Then I come to the method of retaining the control of the House of commons and of your Lordships' House as to the appointed day—that is to say, when and under what circumstances it would be right to give this Constitution to Southern Ireland. I do not mention Ulster in this connection, but of course it comes in technically into the terms of the clause. I have already conceded that Ulster is to have a Parliament at once. May I point out in that connection that under the Amendment in the Bill, as your Lordships sent it to the Commons, Ulster could have her Parliament even sooner than under the Government plan. I think that the earliest day on which Ulster can get her Parliament under the Government plan is the month of March, and I rather think that the Government do not intend to give it even as soon as that.
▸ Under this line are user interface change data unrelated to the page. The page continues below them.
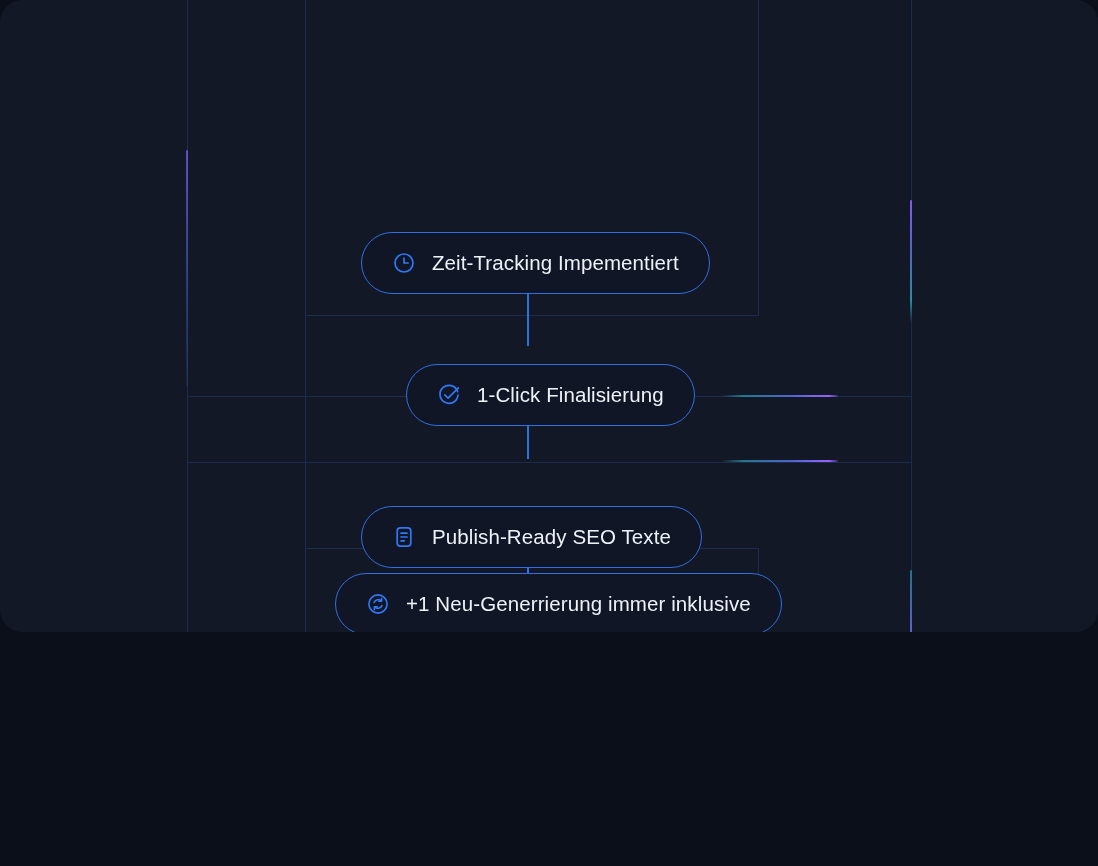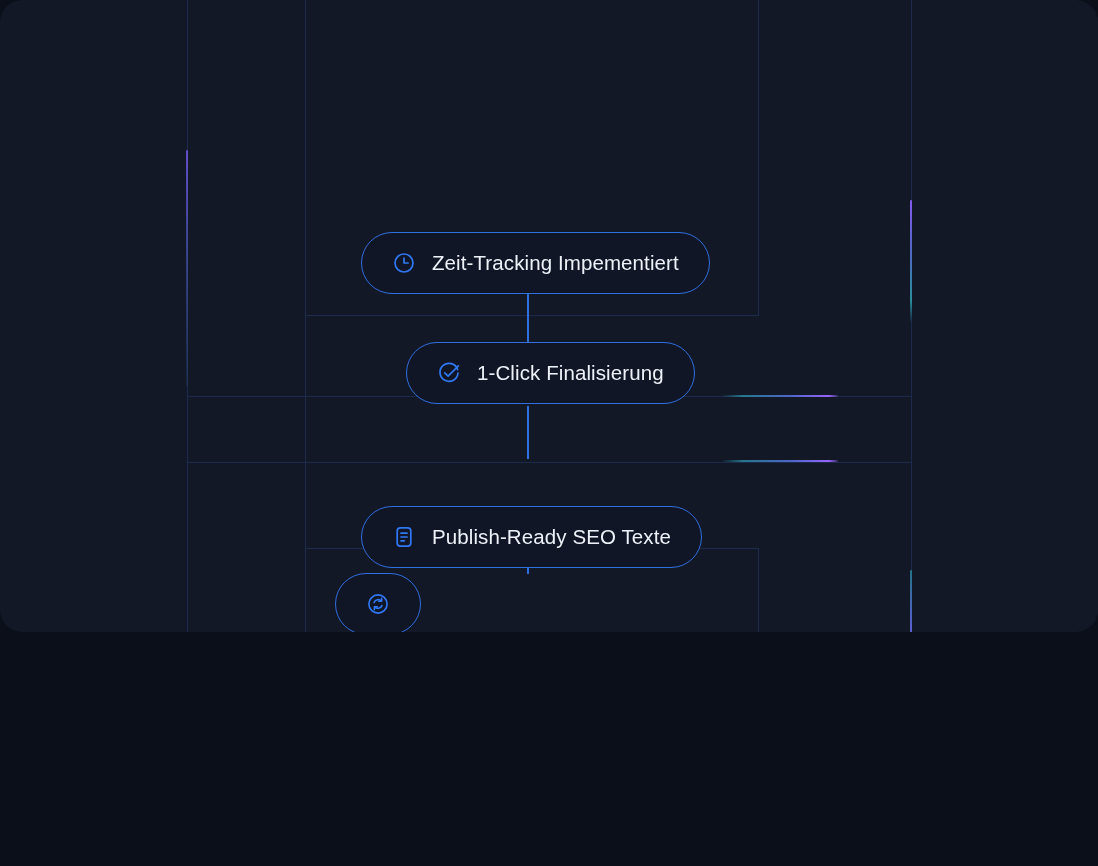--- a/index.html
+++ b/index.html
@@ -121,21 +121,21 @@
     height: 24px;
   }
   .pill .pill-label {
     font-size: 20.5px;
     letter-spacing: 0.1px;
     color: #eef2f8;
     font-weight: 400;
   }
 
   .pill-1 { top: 232px; left: 361px; }
-  .pill-2 { top: 342px; left: 406px; }
+  .pill-2 { top: 364px; left: 406px; }
   .pill-3 { top: 458px; left: 361px; margin-top: 48px; }
   .pill-4 { top: 573px; left: 335px; }
 </style>
 </head>
 <body>
 
 <div id="stage">
 
   <div class="grid-layer">
     <div class="gline-v" style="left:187px; top:0; height:866px;"></div>
@@ -197,16 +197,17 @@
     <div class="pill pill-4">
       <span class="pill-icon">
         <svg viewBox="0 0 24 24" fill="none" stroke="currentColor" stroke-width="1.6" stroke-linecap="round" stroke-linejoin="round">
           <circle cx="12" cy="12" r="9.1"></circle>
           <path d="M8.1 10.4 A4.3 4.3 0 0 1 15.3 9.1"></path>
           <path d="M15.9 13.6 A4.3 4.3 0 0 1 8.7 14.9"></path>
           <path d="M15.6 6.2 L15.6 9.3 L12.6 9.3"></path>
           <path d="M8.4 17.8 L8.4 14.7 L11.4 14.7"></path>
         </svg>
       </span>
+      <span class="pill-label">+1 Neu-Generrierung immer inklusive</span>
     </div>
 
   </div>
 </div>
 
 </body></html>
Under the Amendment your Lordships were good enough to insert on my Motion, Ulster can have her Parliament before Christmas—the moment we pass the necessary Resolution in both Houses of Parliament—and as far as I am concerned I should make no difficulty whenever the Government make that proposal in respect of Northern Ireland. But, in respect of Southern Ireland there will be no fixed day upon which the question is to be submitted to the Members for Southern Ireland—do you accept this Constitution or not? The date will depend upon the decision which the House of Commons and your Lordships make as to the appointed day.

There is a great deal more elasticity under my plan than under the Government's, but I will not conceal from your Lordships that is not the main reason why I desire to urge so strongly upon you that we should insist, in its main outlines, upon the Amendment retaining the control of the Imperial Parliament over the appointed day. It seems to me profoundly improper that we should entrust, under any circumstances, the self-control which is proposed under this Bill to a part of Ireland which is now in rank rebellion. I think that is most improper. To my mind it is elementary that your Lordships' House and the House of Commons should retain in their hands the complete decision as to when is the proper moment to give this great privilege to the South of Ireland, and we should not agree to the appointed day until we are satisfied that the South of Ireland is fit to receive it.

The noble and learned Lord on the Woolsack, when he spoke just now, said how absurd it was that we should ask the members of Parliament elected for Ireland for their decision at this moment, having regard to their commitments and to the turbulent condition of Ireland. But it would be just as absurd to submit it to the Members about to be elected under the Government scheme for the Southern Parliament of Ireland. The argument cuts both ways. It leads obviously to this conclusion that the South of Ireland is not fit to have the offer yet, and that the actual date ought to be retained in the control of the Imperial Parliament. This difficulty was put by the noble and learned Lord on the Woolsack with his usual lucidity. He said that there was a lacuna in my Amendment, and that I had not provided for the administration of the South of Ireland in the case contemplated—that is, where a Parliament is established for the South of Ireland but not yet allowed in the South of Ireland before the appointed day. I think the criticisms of the noble and learned Lord is an accurate one, and that there must be some provisions made to cover that lacuna. When the proper time comes I shall have an Amendment to suggest to your Lordships in respect to the clause inserted on my Motion, which I believe will entirely cover that point. It is to this effect, that until the appointed day in the case contemplated the provisions of paragraph (b) of the celebrated Clause 70—which is the paragraph establishing Crown Colony Government—should have effect in that part of Ireland in which the appointed day has not yet been settled.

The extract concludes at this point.